### RECORDS FOR PROCESSING

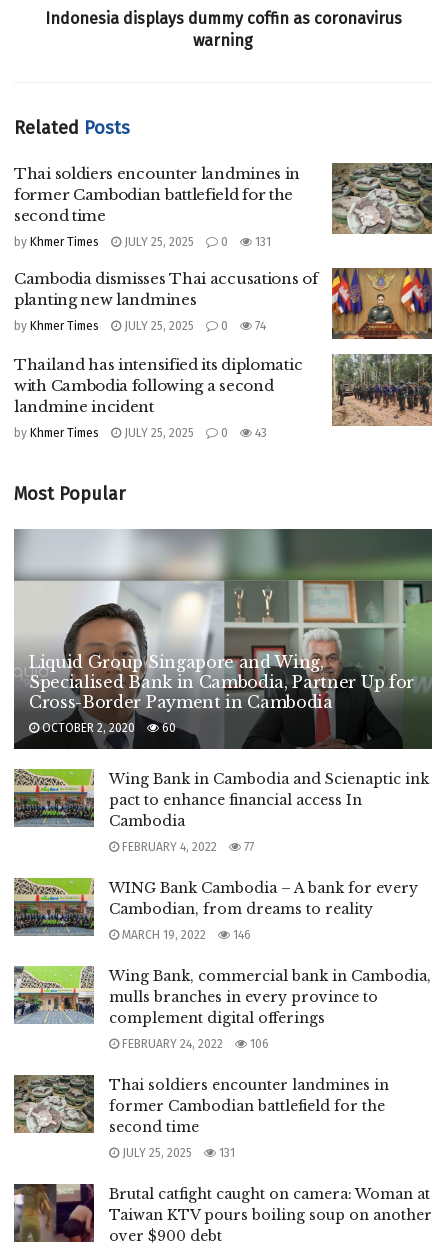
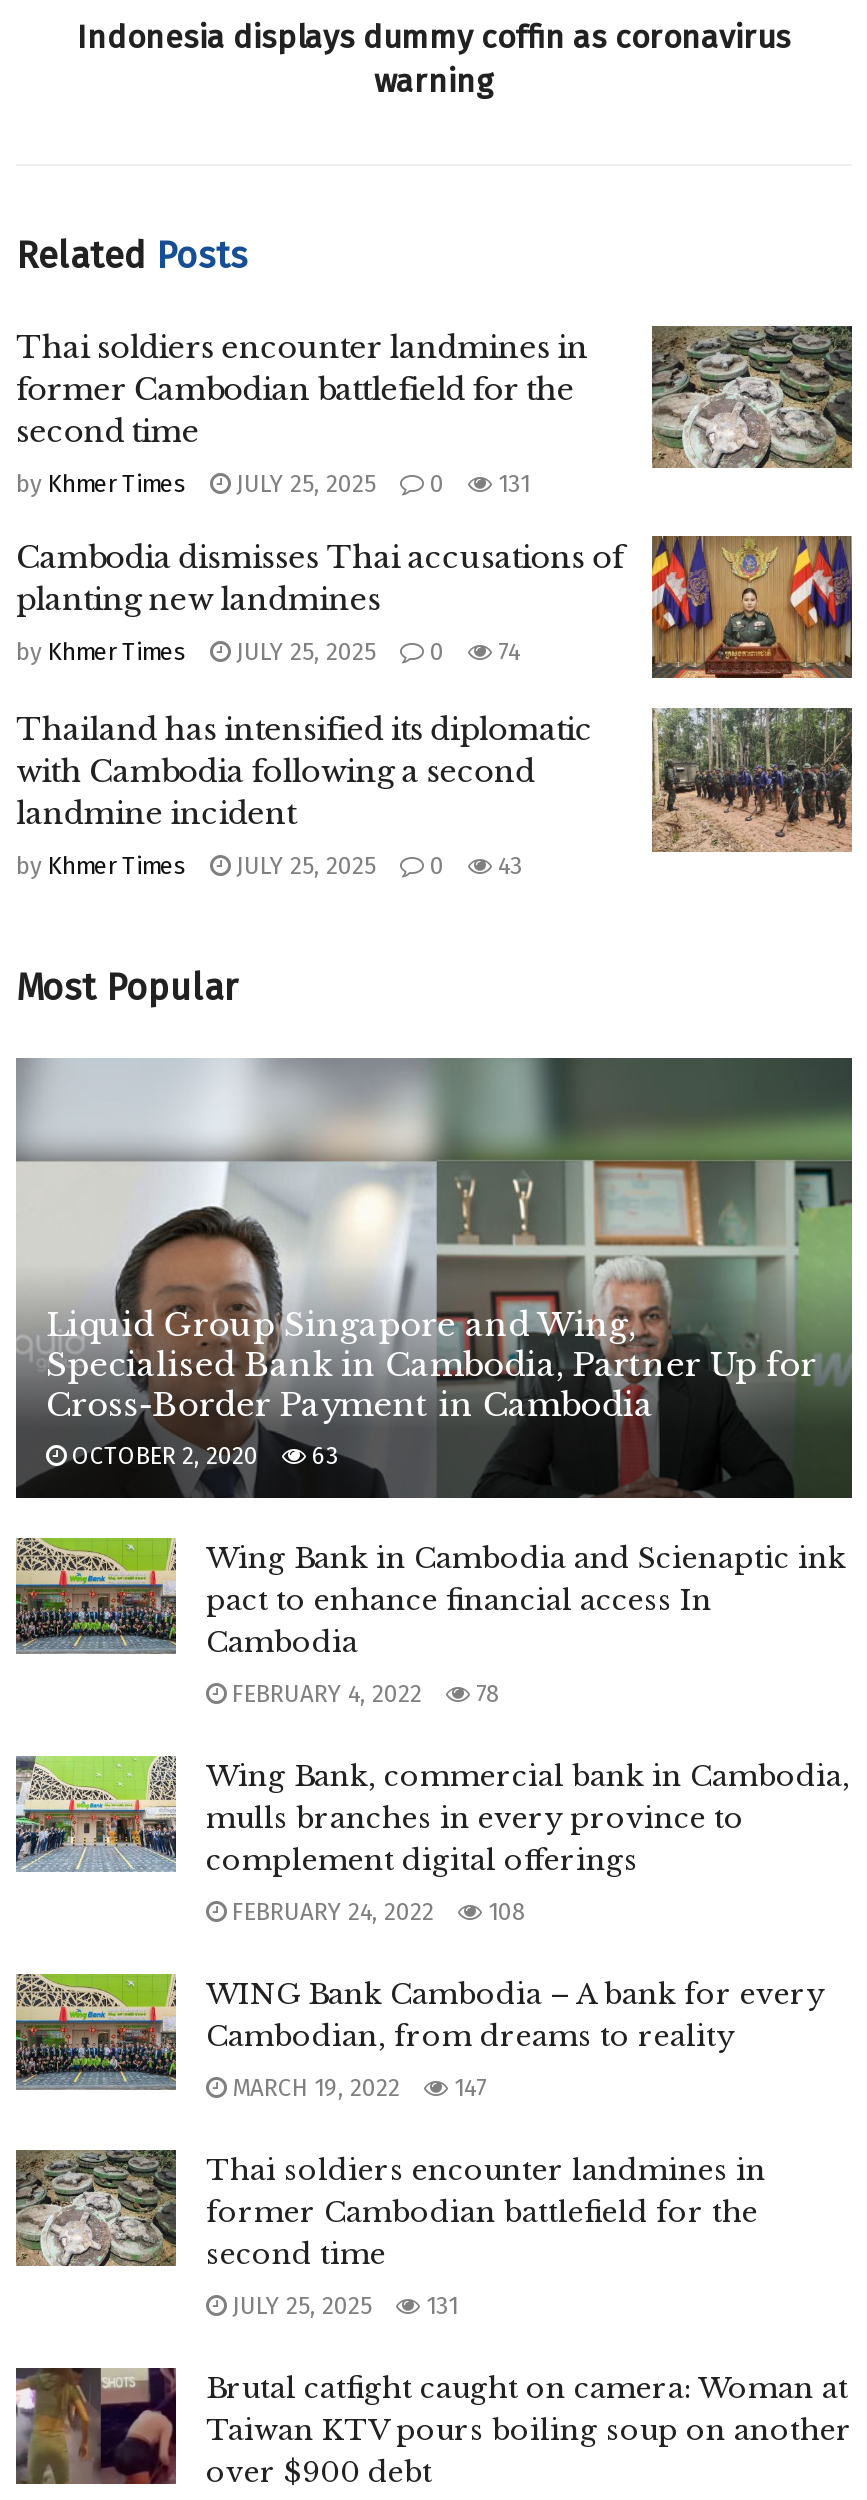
- OCTOBER 2, 2020 60
+ OCTOBER 2, 2020 63

- 77
- 146
+ 78

moved down: [image] | WING Bank Cambodia – A bank for every | Cambodian, from dreams to reality | MARCH 19, 2022

moved up: [image] | Wing Bank, commercial bank in Cambodia, | mulls branches in every province to | complement digital offerings | FEBRUARY 24, 2022

- 106
+ 108
+ 147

######

DIRECTIONS FOR THIS TASK: Would you reproduce each line of the material exactly, omitting the images?

SOLUTION FOR THIS TASK:
- OCTOBER 2, 2020 60
+ OCTOBER 2, 2020 63

- 77
- 146
+ 78

moved down: [image] | WING Bank Cambodia – A bank for every | Cambodian, from dreams to reality | MARCH 19, 2022

moved up: [image] | Wing Bank, commercial bank in Cambodia, | mulls branches in every province to | complement digital offerings | FEBRUARY 24, 2022

- 106
+ 108
+ 147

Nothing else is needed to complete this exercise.